> [EXERCISE DETAILS]: Only the lines from the start of the data below through the line that contains "Uma alternativa promissora" are to be copied, exactly and without pictures.

DATA SHOWN section start

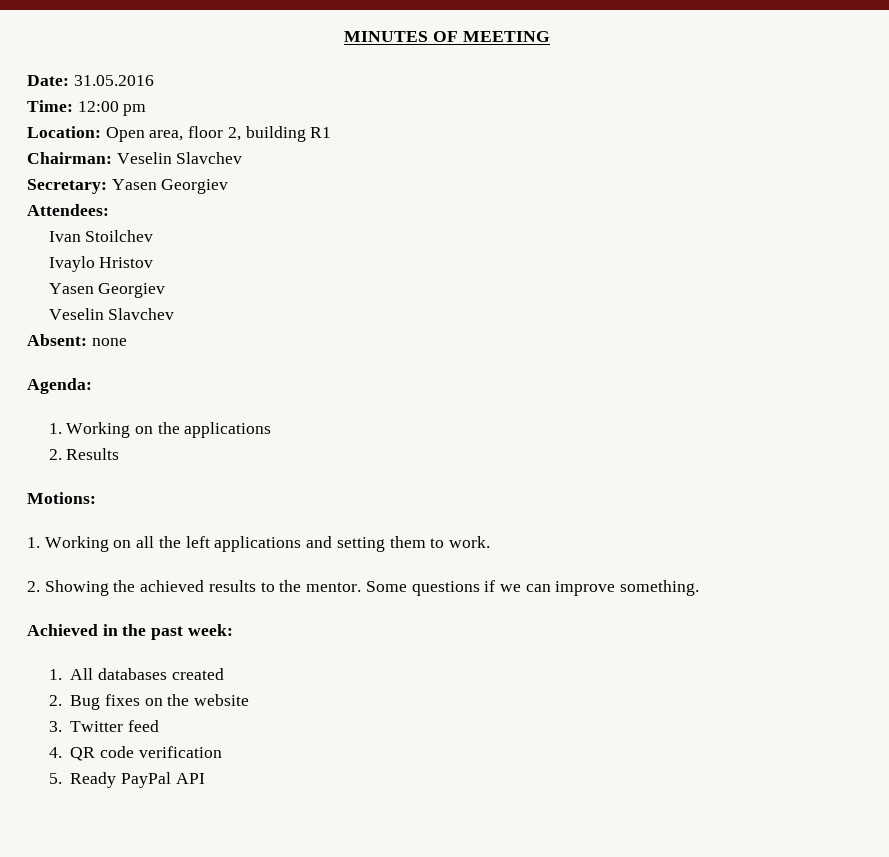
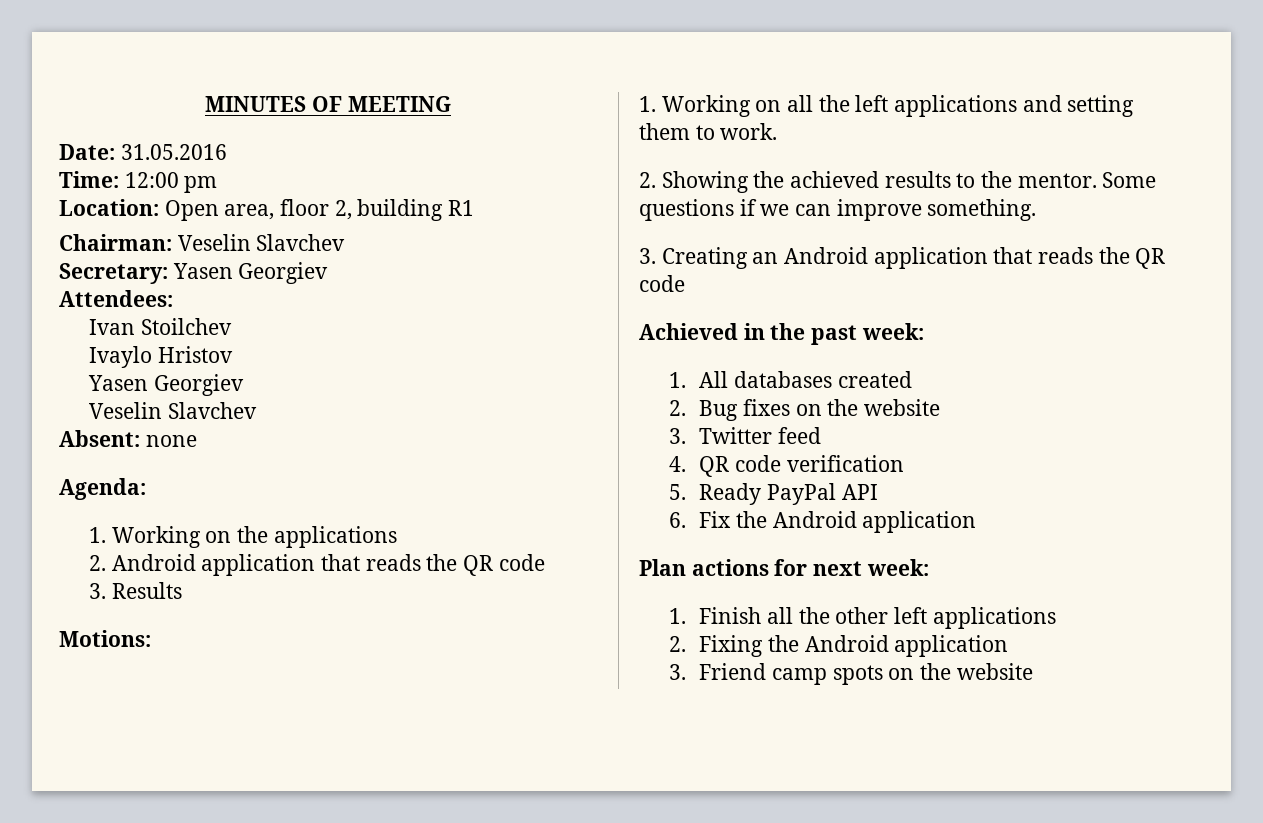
- 2. Results
+ 2. Android application that reads the QR code
+ 3. Results
+ 3. Creating an Android application that reads the QR code
+ 6. Fix the Android application
+ Plan actions for next week:
+ 1. Finish all the other left applications
+ 2. Fixing the Android application
+ 3. Friend camp spots on the website

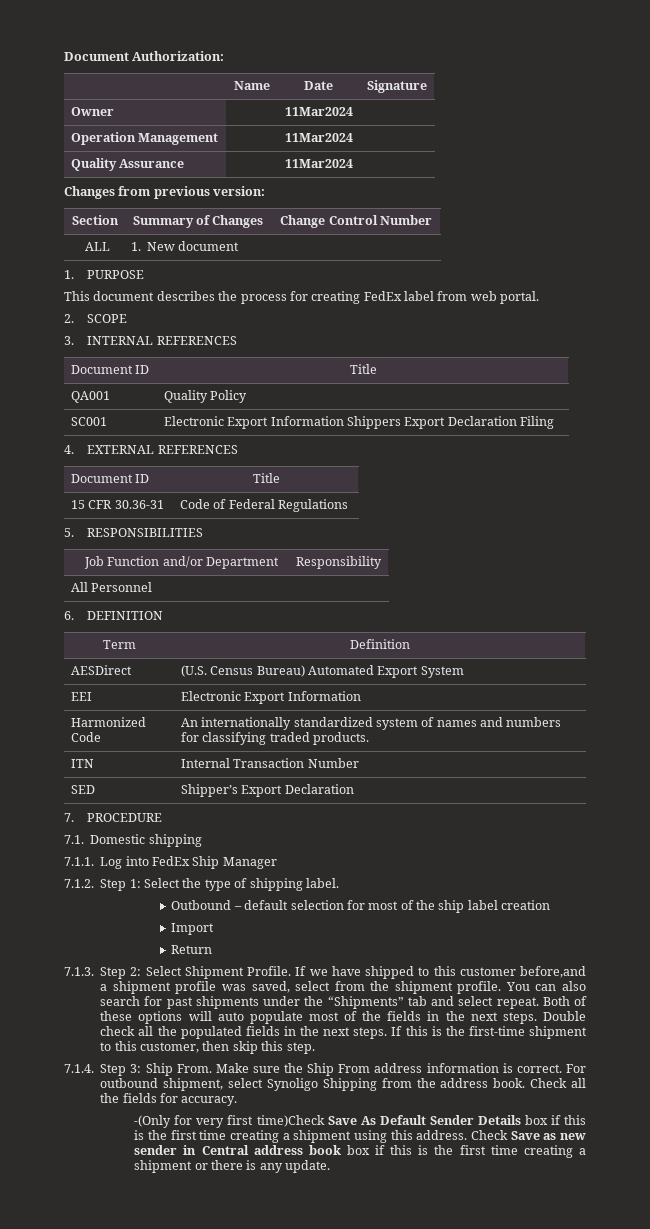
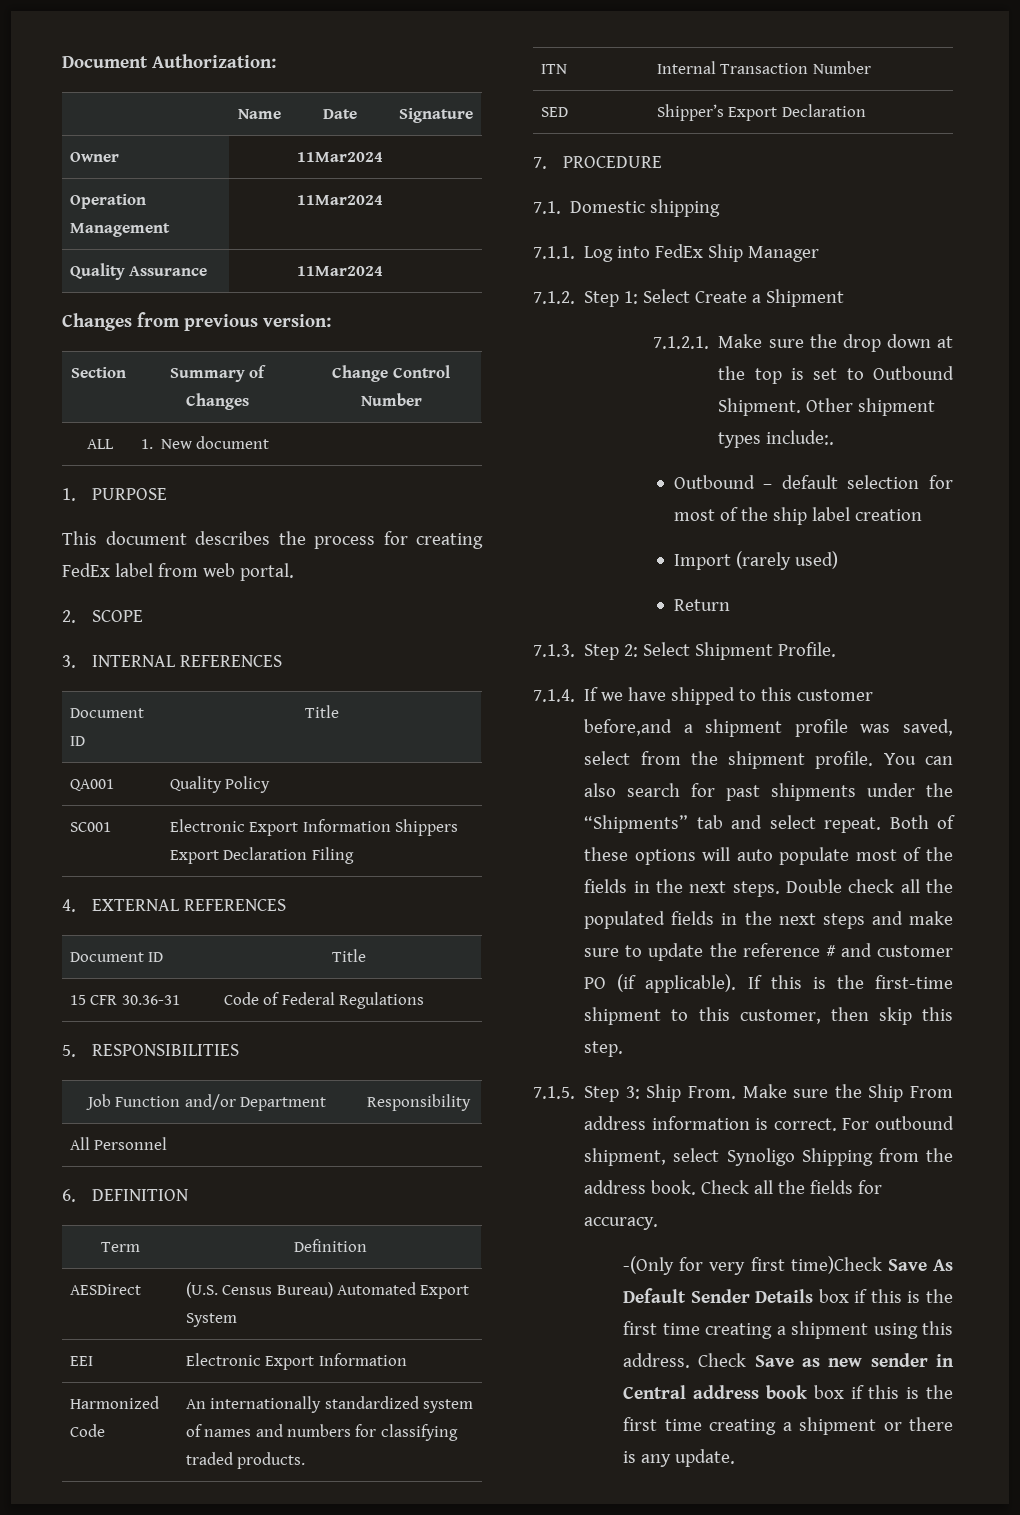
- 7.1.2. Step 1: Select the type of shipping label.
+ 7.1.2. Step 1: Select Create a Shipment
+ 7.1.2.1. Make sure the drop down at the top is set to Outbound Shipment. Other shipment types include:.
- Import
+ Import (rarely used)
- 7.1.3. Step 2: Select Shipment Profile. If we have shipped to this customer before,and a shipment profile was saved, select from the shipment profile.
+ 7.1.3. Step 2: Select Shipment Profile.
+ 7.1.4. If we have shipped to this customer before,and a shipment profile was saved, select from the shipment profile.
- Double check all the populated fields in the next steps.
+ Double check all the populated fields in the next steps and make sure to update the reference # and customer PO (if applicable).
- 7.1.4. Step 3: Ship From.
+ 7.1.5. Step 3: Ship From.

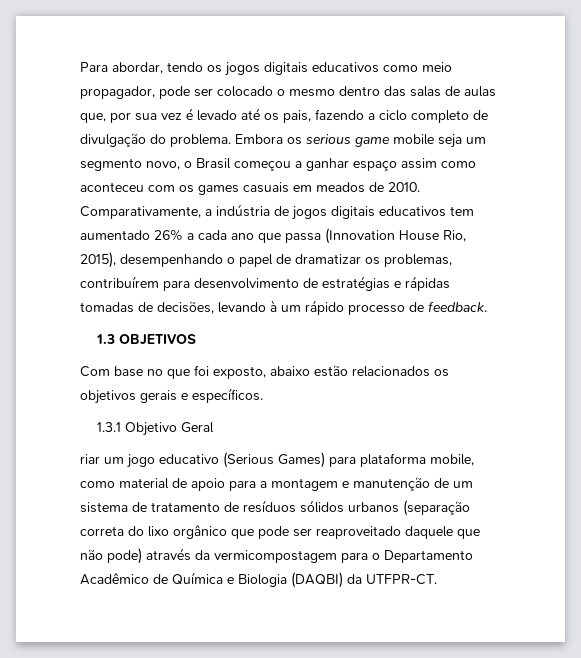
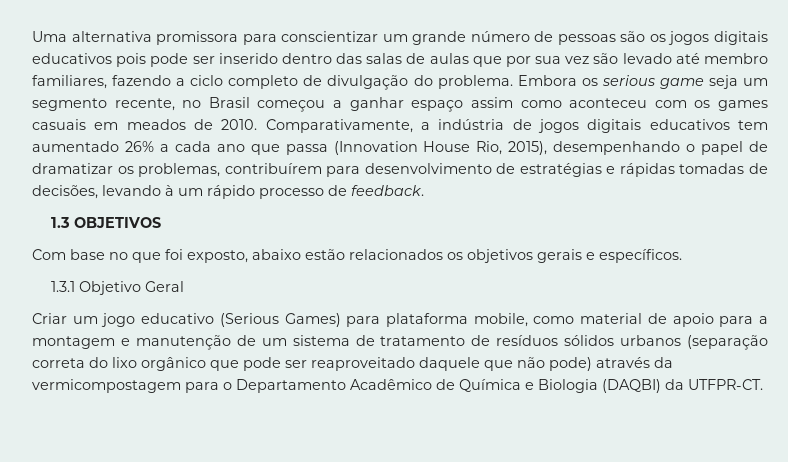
- Para abordar, tendo os jogos digitais educativos como meio propagador, pode ser colocado o mesmo dentro das salas de aulas que, por sua vez é levado até os pais, fazendo a ciclo completo de divulgação do problema.
+ Uma alternativa promissora para conscientizar um grande número de pessoas são os jogos digitais educativos pois pode ser inserido dentro das salas de aulas que por sua vez são levado até membro familiares, fazendo a ciclo completo de divulgação do problema.
- Embora os serious game mobile seja um segmento novo, o Brasil começou a ganhar espaço assim como aconteceu com os games casuais em meados de 2010.
+ Embora os serious game seja um segmento recente, no Brasil começou a ganhar espaço assim como aconteceu com os games casuais em meados de 2010.
- riar um jogo educativo (Serious Games) para plataforma mobile, como material de apoio para a montagem e manutenção de um sistema de tratamento de resíduos sólidos urbanos (separação correta do lixo orgânico que pode ser reaproveitado daquele que não pode) através da vermicompostagem para o Departamento Acadêmico de Química e Biologia (DAQBI) da UTFPR-CT.
+ Criar um jogo educativo (Serious Games) para plataforma mobile, como material de apoio para a montagem e manutenção de um sistema de tratamento de resíduos sólidos urbanos (separação correta do lixo orgânico que pode ser reaproveitado daquele que não pode) através da vermicompostagem para o Departamento Acadêmico de Química e Biologia (DAQBI) da UTFPR-CT.

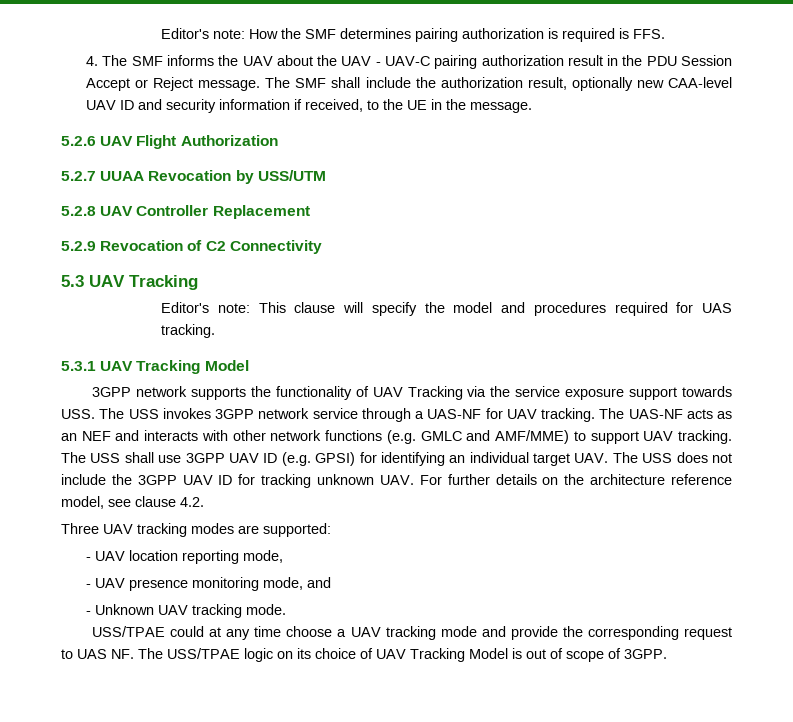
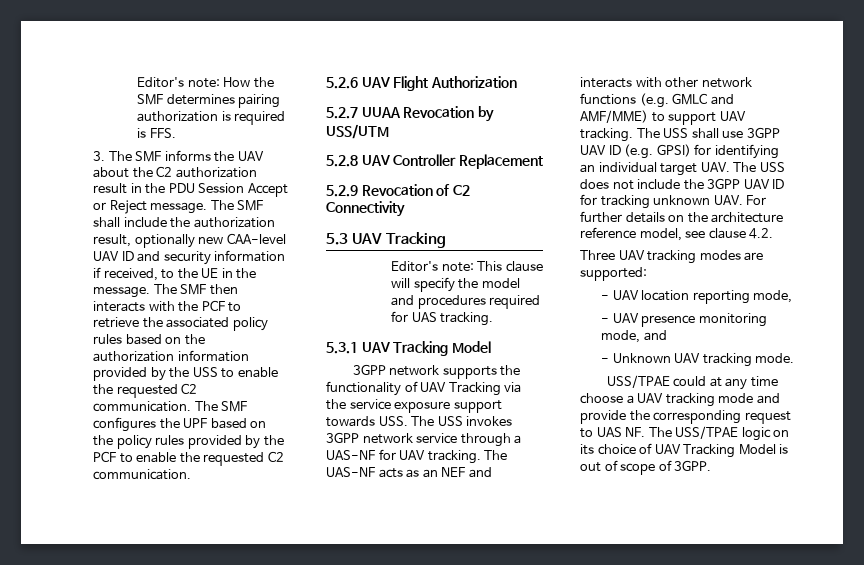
- 4. The SMF informs the UAV about the UAV - UAV-C pairing authorization result in the PDU Session Accept or Reject message.
+ 3. The SMF informs the UAV about the C2 authorization result in the PDU Session Accept or Reject message.
+ The SMF then interacts with the PCF to retrieve the associated policy rules based on the authorization information provided by the USS to enable the requested C2 communication. The SMF configures the UPF based on the policy rules provided by the PCF to enable the requested C2 communication.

DATA SHOWN section end

> [RESPONSE TO THE EXERCISE]:
- 2. Results
+ 2. Android application that reads the QR code
+ 3. Results
+ 3. Creating an Android application that reads the QR code
+ 6. Fix the Android application
+ Plan actions for next week:
+ 1. Finish all the other left applications
+ 2. Fixing the Android application
+ 3. Friend camp spots on the website

- 7.1.2. Step 1: Select the type of shipping label.
+ 7.1.2. Step 1: Select Create a Shipment
+ 7.1.2.1. Make sure the drop down at the top is set to Outbound Shipment. Other shipment types include:.
- Import
+ Import (rarely used)
- 7.1.3. Step 2: Select Shipment Profile. If we have shipped to this customer before,and a shipment profile was saved, select from the shipment profile.
+ 7.1.3. Step 2: Select Shipment Profile.
+ 7.1.4. If we have shipped to this customer before,and a shipment profile was saved, select from the shipment profile.
- Double check all the populated fields in the next steps.
+ Double check all the populated fields in the next steps and make sure to update the reference # and customer PO (if applicable).
- 7.1.4. Step 3: Ship From.
+ 7.1.5. Step 3: Ship From.

- Para abordar, tendo os jogos digitais educativos como meio propagador, pode ser colocado o mesmo dentro das salas de aulas que, por sua vez é levado até os pais, fazendo a ciclo completo de divulgação do problema.
+ Uma alternativa promissora para conscientizar um grande número de pessoas são os jogos digitais educativos pois pode ser inserido dentro das salas de aulas que por sua vez são levado até membro familiares, fazendo a ciclo completo de divulgação do problema.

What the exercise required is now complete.